While the example request above pertains to playing a specific content item on a particular application, a user request may pertain to any functionality of the target electronic device that can be remotely controlled. For instance, if the electronic device is a TV, then a request may be to access a specific user profile on a particular application or to adjust a setting on the TV, an application, or a connected device (e.g., a digital media player); for example, a request to adjust the brightness of the TV's screen or to adjust the volume of corresponding audio.

Step 120 of the example method of FIG. 1 includes determining, by the autonomous mobile robot, whether a current location of the robot is an optimal location to remotely control the function of the electronic device.
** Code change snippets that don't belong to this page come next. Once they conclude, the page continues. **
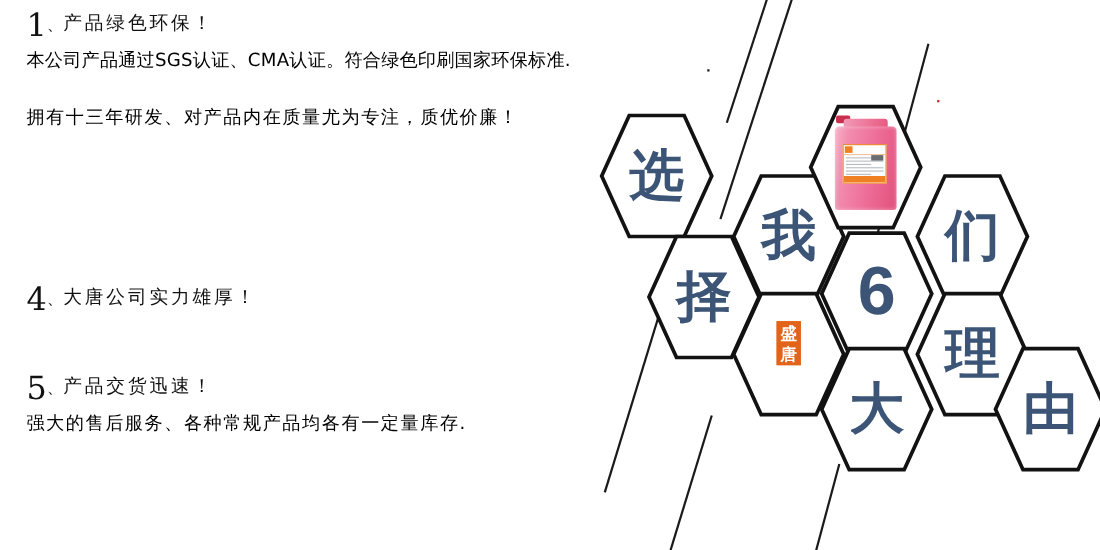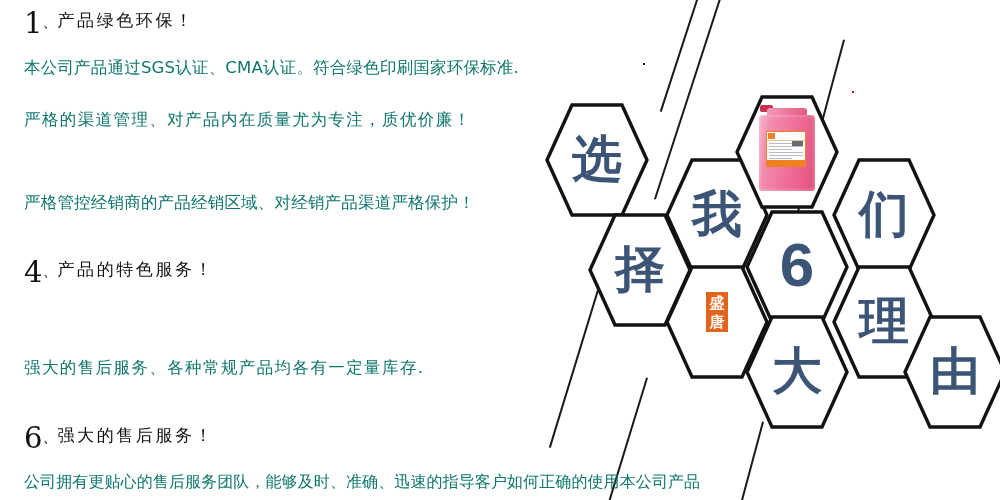--- a/index.html
+++ b/index.html
@@ -58,23 +58,23 @@
   }
   .reason-title {
     font-size: 17px;
     color: #111;
     letter-spacing: 2.6px;
     vertical-align: 3px;
   }
   .reason-desc {
     display: block;
     font-size: 16.5px;
-    color: #0f766e;
+    color: #000000;
     letter-spacing: 1.4px;
-    margin-top: 18px;
+    margin-top: 5px;
   }
   .reason-desc.tight { letter-spacing: 0.2px; }
   .reason-desc.tighter { letter-spacing: 0.1px; font-size: 16px; }
 
   
   #honeycomb {
     position: absolute;
     left: 0; top: 0;
     width: 1000px; height: 500px;
     pointer-events: none;
@@ -284,39 +284,35 @@
   <div id="reasons">
 
     <div class="reason" style="top:9px;">
       <span class="reason-head">
         <span class="reason-num">1</span><span class="reason-dun">、</span><span class="reason-title">产品绿色环保！</span>
       </span>
       <span class="reason-desc tight">本公司产品通过SGS认证、CMA认证。符合绿色印刷国家环保标准.</span>
     </div>
 
     <div class="reason" style="top:91px;">
-      <span class="reason-desc">严格的渠道管理、对产品内在质量尤为专注，质优价廉！</span>
+      <span class="reason-desc">拥有十三年研发、对产品内在质量尤为专注，质优价廉！</span>
     </div>
 
     <div class="reason" style="top:174px;">
-      <span class="reason-desc tight">严格管控经销商的产品经销区域、对经销产品渠道严格保护！</span>
     </div>
 
     <div class="reason" style="top:258px;">
       <span class="reason-head">
-        <span class="reason-num">4</span><span class="reason-dun">、</span><span class="reason-title">产品的特色服务！</span>
+        <span class="reason-num">4</span><span class="reason-dun">、</span><span class="reason-title">大唐公司实力雄厚！</span>
       </span>
     </div>
 
     <div class="reason" style="top:339px;">
+      <span class="reason-head">
+        <span class="reason-num">5</span><span class="reason-dun">、</span><span class="reason-title">产品交货迅速！</span>
+      </span>
       <span class="reason-desc">强大的售后服务、各种常规产品均各有一定量库存.</span>
     </div>
 
-    <div class="reason" style="top:424px;">
-      <span class="reason-head">
-        <span class="reason-num">6</span><span class="reason-dun">、</span><span class="reason-title">强大的售后服务！</span>
-      </span>
-      <span class="reason-desc tighter">公司拥有更贴心的售后服务团队，能够及时、准确、迅速的指导客户如何正确的使用本公司产品</span>
-    </div>
 
   </div>
 
 </div>
 
 </body></html>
This determination is based on one or more images of the display screen captured by a camera of the robot. The camera may be one or more cameras, and may use any suitable sensing technology (e.g., may be an optical (e.g., RGB) camera, an IR camera, a depth camera, or any combination of these, etc.).

In step 120 of the example method of FIG. 1, the robot captures a view of the display screen in one or more images and, based on the captured view, determines whether the robot is in an optimal location to remotely control the functionality of the device. There may be more than one optimal location, as explained below.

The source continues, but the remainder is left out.